At 30 June 2016, the deferred tax asset attributable to tax losses is $1.5 million (30% of $5 million).

The deferred tax asset attributable to tax losses will be recalculated as follows if disclosing this as a non-adjusting post balance date event:

Tax loss

Date recoverable

Tax rate

Total

$2 million

30 June 2017

30%

$600,000

$3 million

20 June 2018

27.5%

$825,000

Deferred tax asset

$1,425,000

 

This will result in a reduction of the deferred tax asset of $75,000 ($1.5 million less $1.425 million). This reduction of $75,000 will impact your income tax expense and will be a reconciling item in your effective tax rate note to the financial statements in the 2017 year.

 

Application issues

The example above illustrates a simple scenario where it is easy to identify the financial year in which tax losses will be recouped, and therefore the applicable tax rate for calculating the deferred tax asset. However, it is not clear yet how some more complex deferred tax balances like deprecation would be dealt with at this stage. In practice, this staged implementation to reducing company tax rates may cause headaches if you are trying to determine what tax rates to use for the recovery of deductible temporary differences, or the settlement of deferred tax liabilities, particularly where recovery or settlement occurs over multiple reporting periods.

Example:

DEF Pty Limited has 2,000 assets on its fixed asset register. Most of these assets have different rates for tax depreciation and accounting depreciation and have useful lives varying from three to 20 years. Assets are replaced on a rolling basis.

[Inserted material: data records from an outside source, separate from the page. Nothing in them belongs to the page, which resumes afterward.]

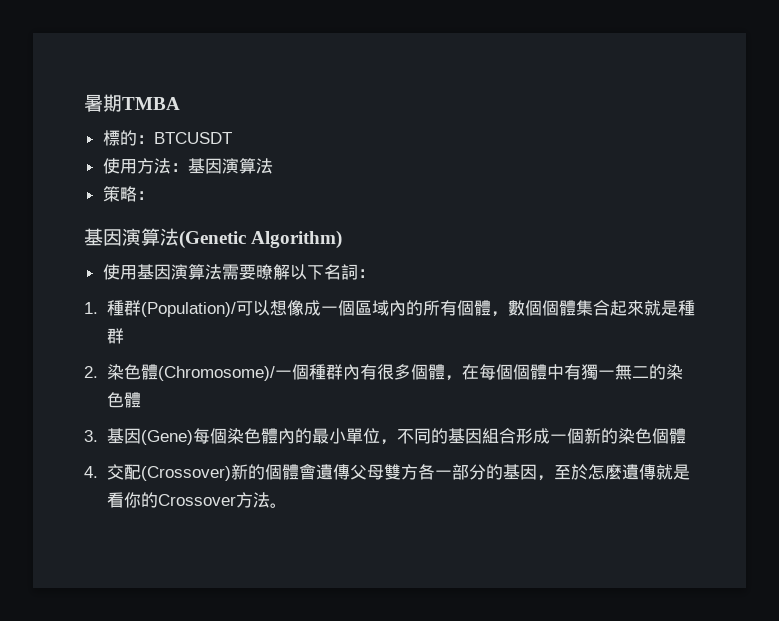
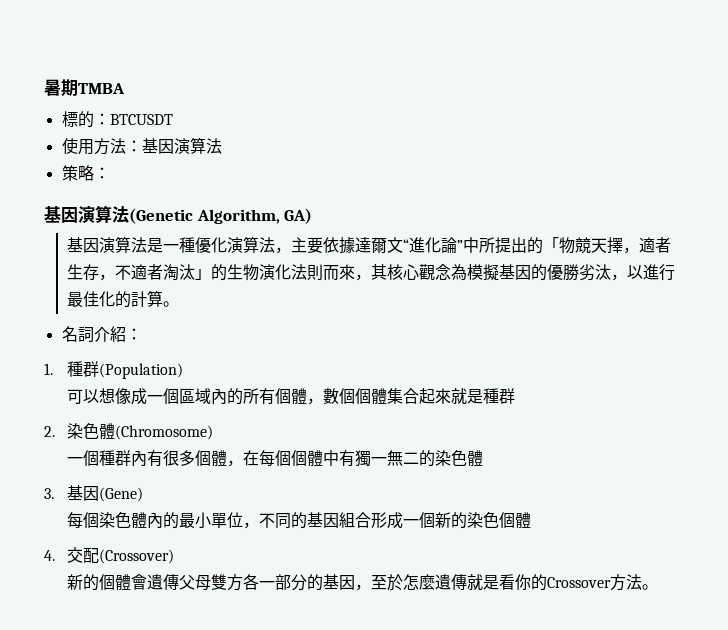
- 基因演算法(Genetic Algorithm)
- 使用基因演算法需要暸解以下名詞：
+ 基因演算法(Genetic Algorithm, GA)
+ 基因演算法是一種優化演算法，主要依據達爾文“進化論”中所提出的「物競天擇，適者生存，不適者淘汰」的生物演化法則而來，其核心觀念為模擬基因的優勝劣汰，以進行最佳化的計算。
+ 名詞介紹：
- 1.種群(Population)/可以想像成一個區域內的所有個體，數個個體集合起來就是種群
+ 1.種群(Population)
+ 可以想像成一個區域內的所有個體，數個個體集合起來就是種群
- 2.染色體(Chromosome)/一個種群內有很多個體，在每個個體中有獨一無二的染色體
+ 2.染色體(Chromosome)
+ 一個種群內有很多個體，在每個個體中有獨一無二的染色體
- 3.基因(Gene)每個染色體內的最小單位，不同的基因組合形成一個新的染色個體
+ 3.基因(Gene)
+ 每個染色體內的最小單位，不同的基因組合形成一個新的染色個體
- 4.交配(Crossover)新的個體會遺傳父母雙方各一部分的基因，至於怎麼遺傳就是看你的Crossover方法。
+ 4.交配(Crossover)
+ 新的個體會遺傳父母雙方各一部分的基因，至於怎麼遺傳就是看你的Crossover方法。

Following the requirements of AASB 112, paragraph 47, deferred tax assets and liabilities must be calculated using the tax rates that are expected to apply when the asset is realised or liability settled. We can see that in practice, this could result in a significant amount of system changes and record keeping to get the right answer.

Theoretically, for each asset, we would need to split down the temporary differences into the years that we expect to recover the deductible temporary difference or settle the deferred tax liability, and then use the appropriate tax rate from the table above.

Entities will need to determine how to apply these requirements in practice so that amounts recorded are not materially misstated.